Collected data
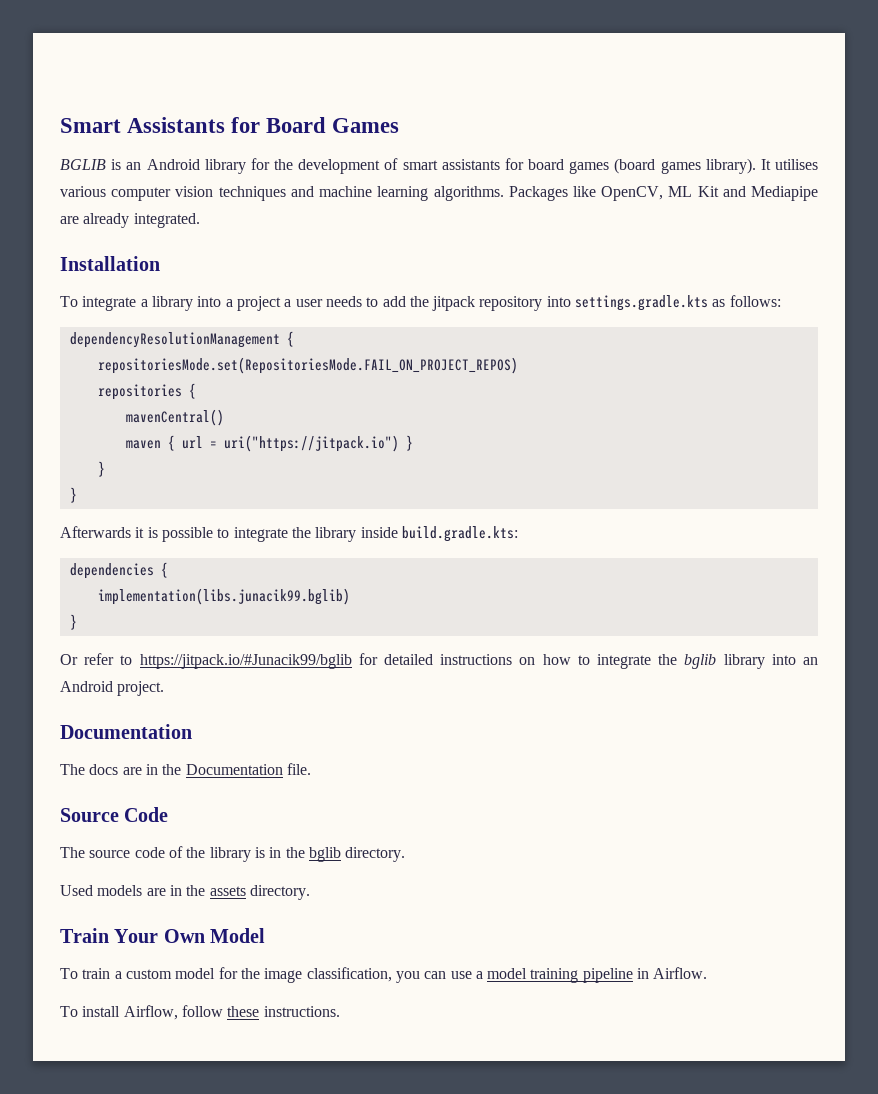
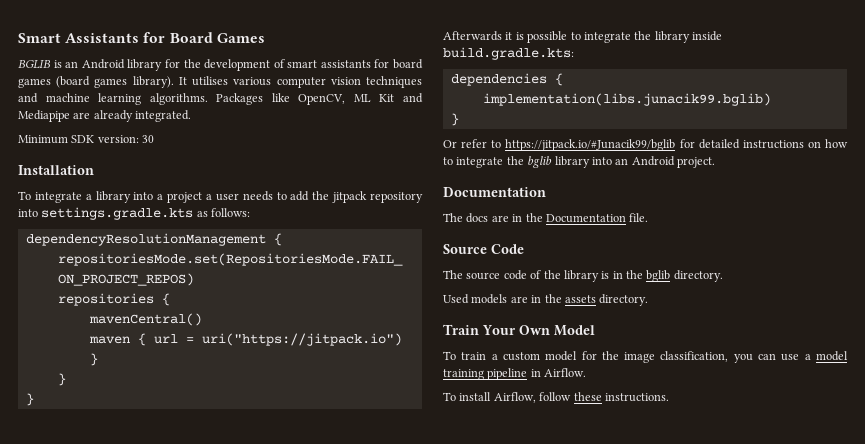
+ Minimum SDK version: 30

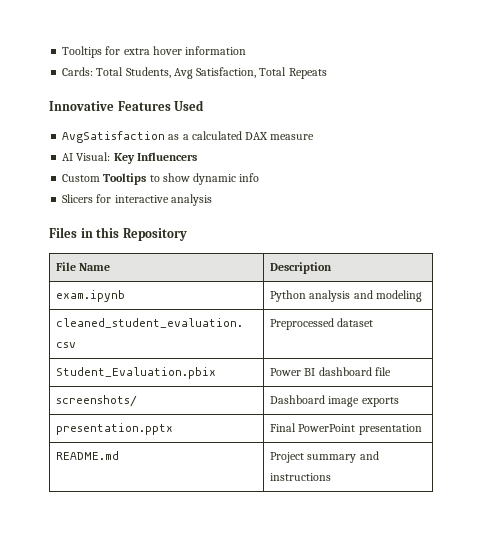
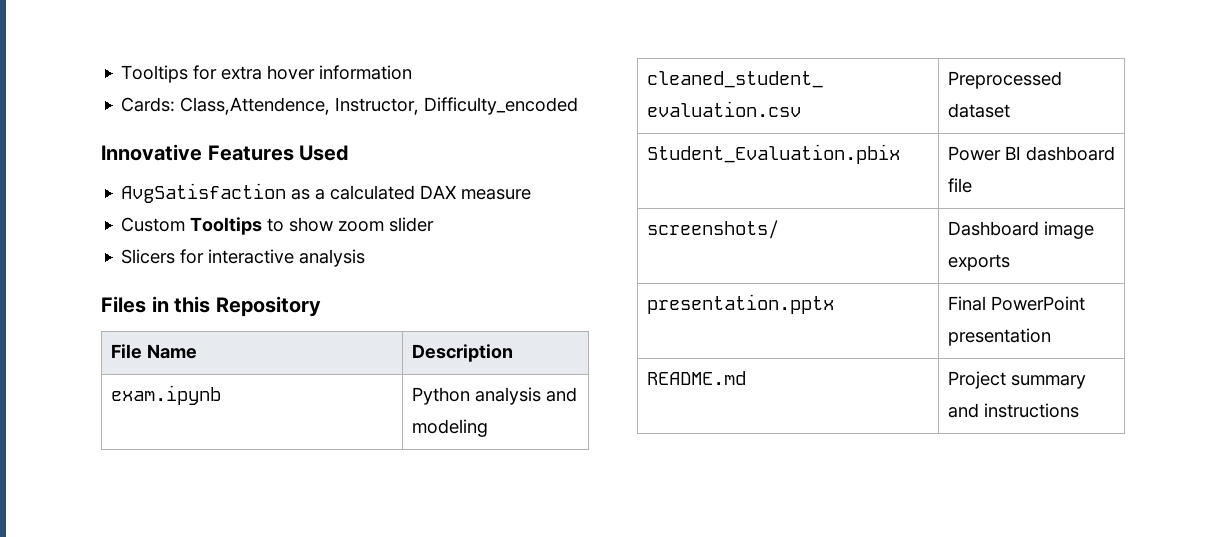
- Cards: Total Students, Avg Satisfaction, Total Repeats
+ Cards: Class,Attendence, Instructor, Difficulty_encoded
- AI Visual: Key Influencers
- Custom Tooltips to show dynamic info
+ Custom Tooltips to show zoom slider

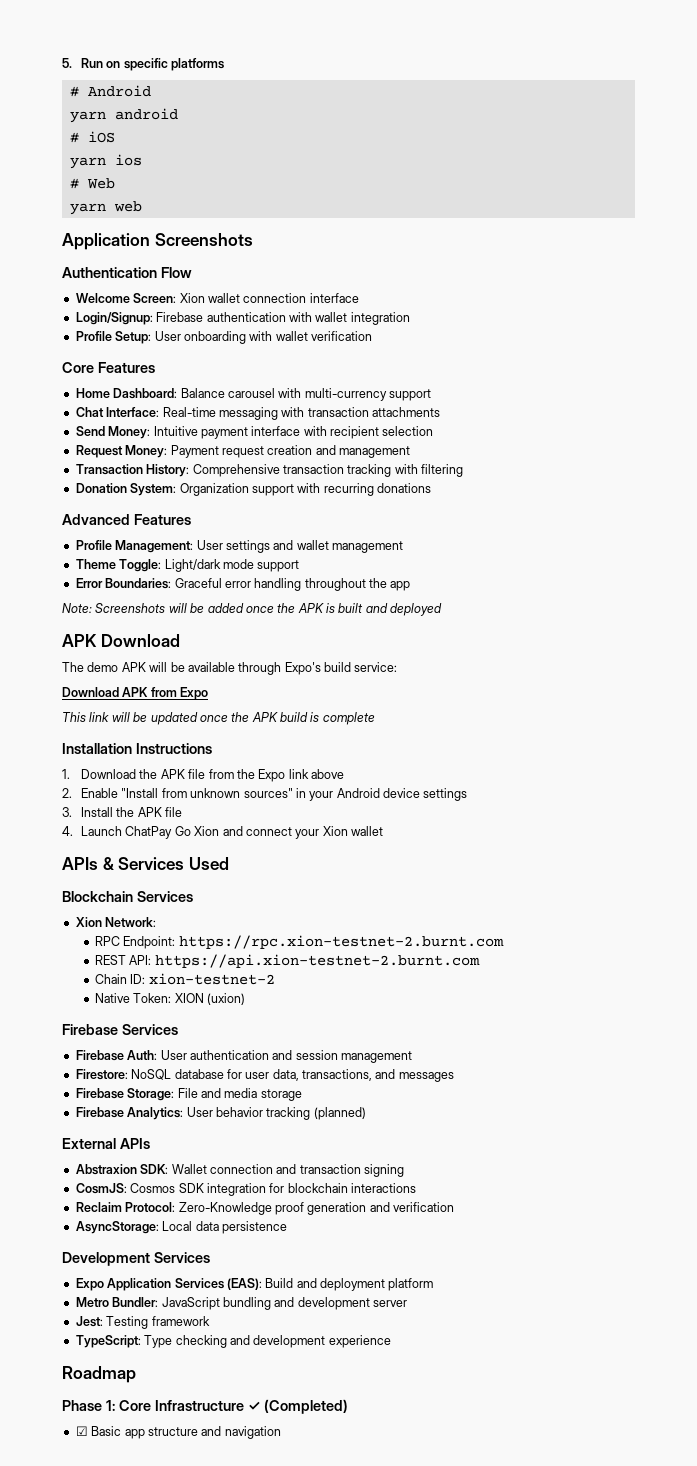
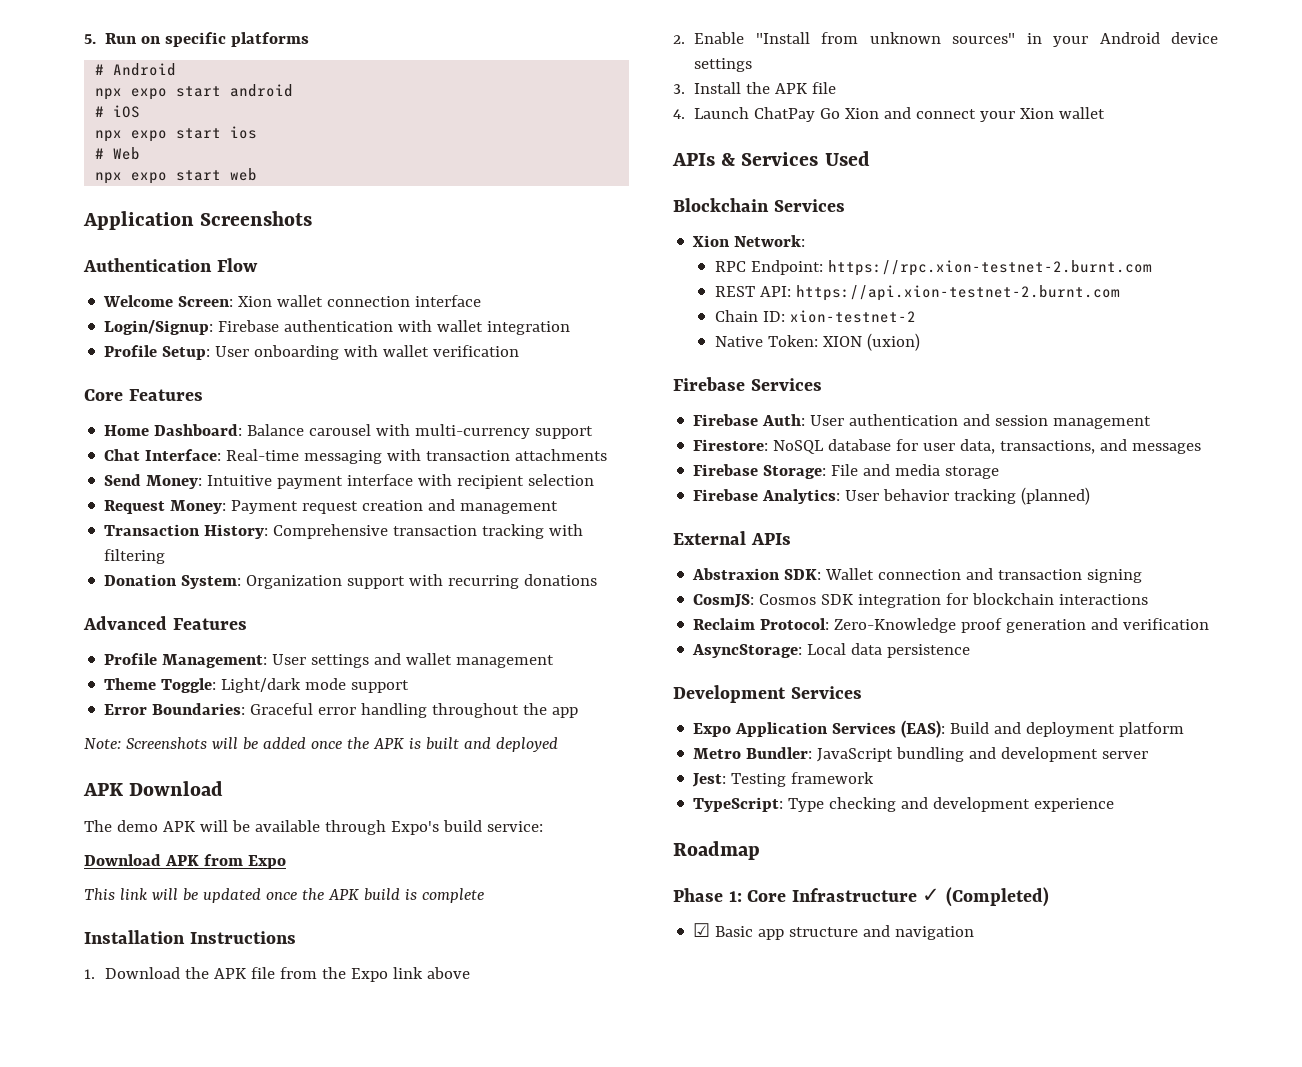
- yarn android
+ npx expo start android
- yarn ios
+ npx expo start ios
- yarn web
+ npx expo start web

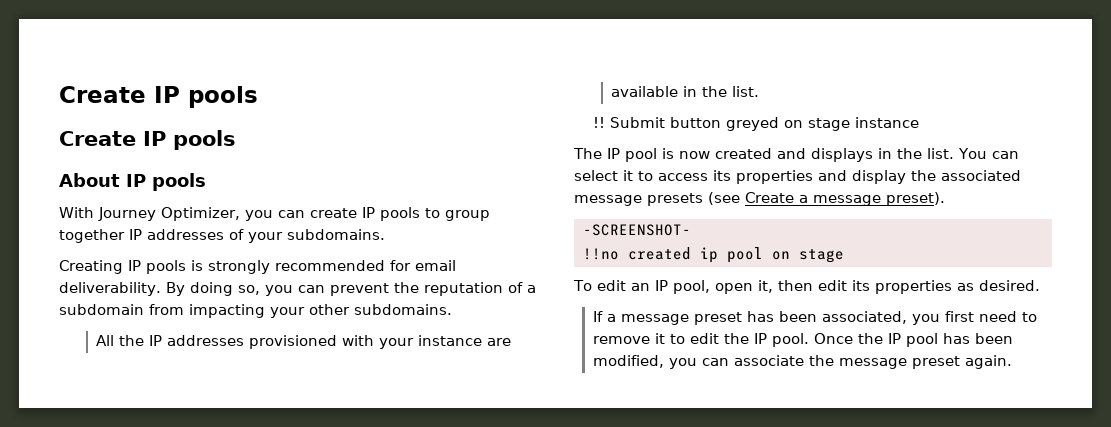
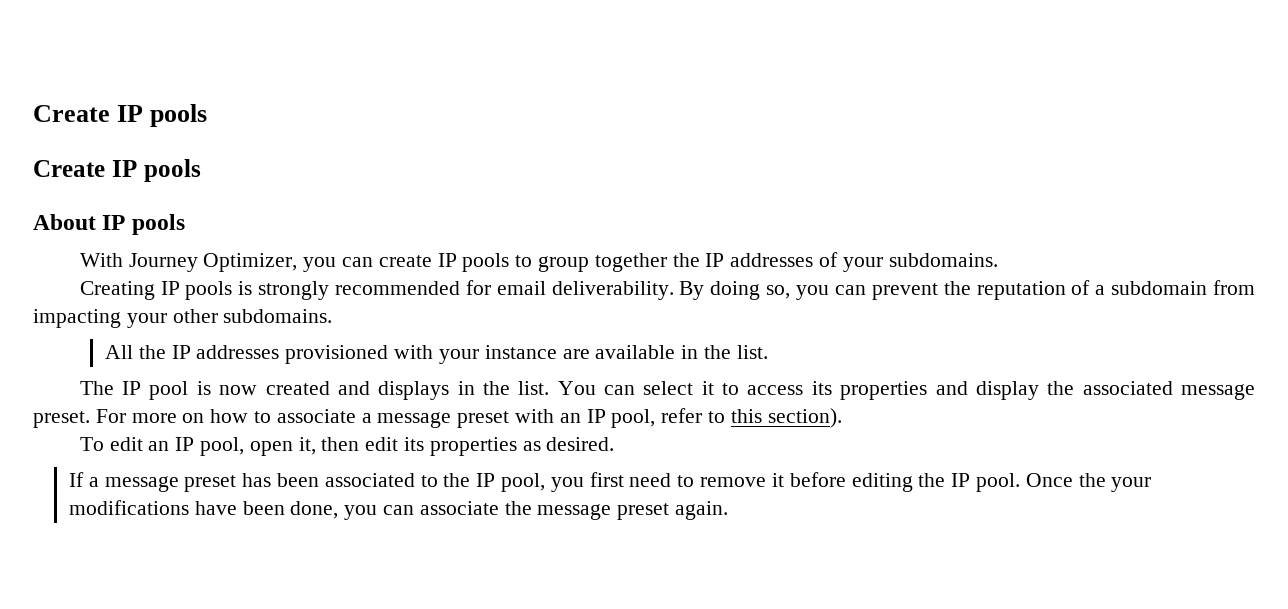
- With Journey Optimizer, you can create IP pools to group together IP addresses of your subdomains.
+ With Journey Optimizer, you can create IP pools to group together the IP addresses of your subdomains.
- !! Submit button greyed on stage instance
- You can select it to access its properties and display the associated message presets (see Create a message preset).
- -SCREENSHOT-
- !!no created ip pool on stage
+ You can select it to access its properties and display the associated message preset. For more on how to associate a message preset with an IP pool, refer to this section).
- If a message preset has been associated, you first need to remove it to edit the IP pool.
+ If a message preset has been associated to the IP pool, you first need to remove it before editing the IP pool.
- Once the IP pool has been modified, you can associate the message preset again.
+ Once the your modifications have been done, you can associate the message preset again.

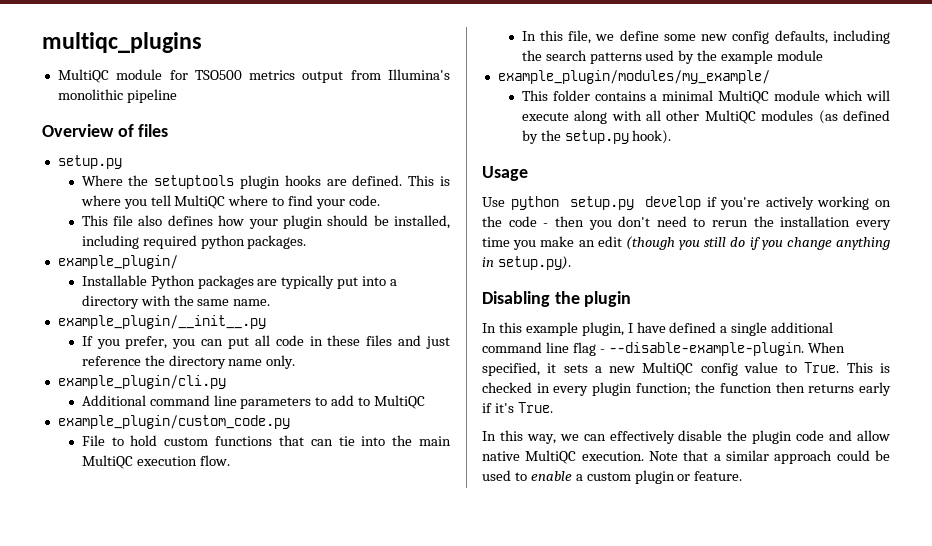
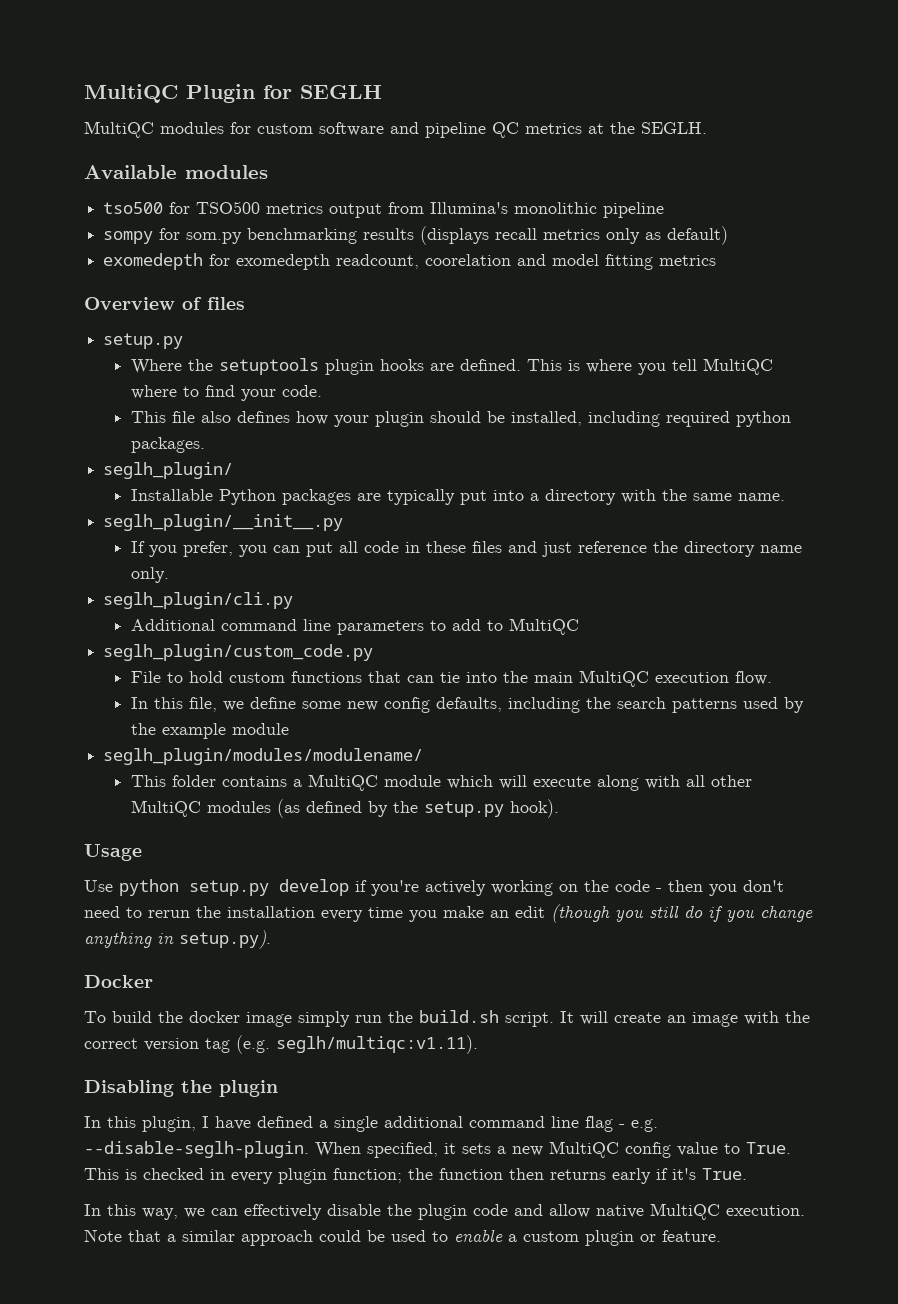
- multiqc_plugins
- MultiQC module for TSO500 metrics output from Illumina's monolithic pipeline
+ MultiQC Plugin for SEGLH
+ MultiQC modules for custom software and pipeline QC metrics at the SEGLH.
+ Available modules
+ tso500 for TSO500 metrics output from Illumina's monolithic pipeline
+ sompy for som.py benchmarking results (displays recall metrics only as default)
+ exomedepth for exomedepth readcount, coorelation and model fitting metrics
- example_plugin/
+ seglh_plugin/
- example_plugin/__init__.py
+ seglh_plugin/__init__.py
- example_plugin/cli.py
+ seglh_plugin/cli.py
- example_plugin/custom_code.py
+ seglh_plugin/custom_code.py
- example_plugin/modules/my_example/
+ seglh_plugin/modules/modulename/
- This folder contains a minimal MultiQC module which will execute along with all other MultiQC modules (as defined by the setup.py hook).
+ This folder contains a MultiQC module which will execute along with all other MultiQC modules (as defined by the setup.py hook).
+ Docker
+ To build the docker image simply run the build.sh script. It will create an image with the correct version tag (e.g. seglh/multiqc:v1.11).
- In this example plugin, I have defined a single additional command line flag - --disable-example-plugin.
+ In this plugin, I have defined a single additional command line flag - e.g. --disable-seglh-plugin.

— WORK REQUEST —
Scan the records above for the string "execute", then report every line that contains it.

— FINISHED EXERCISE —
- This folder contains a minimal MultiQC module which will execute along with all other MultiQC modules (as defined by the setup.py hook).
+ This folder contains a MultiQC module which will execute along with all other MultiQC modules (as defined by the setup.py hook).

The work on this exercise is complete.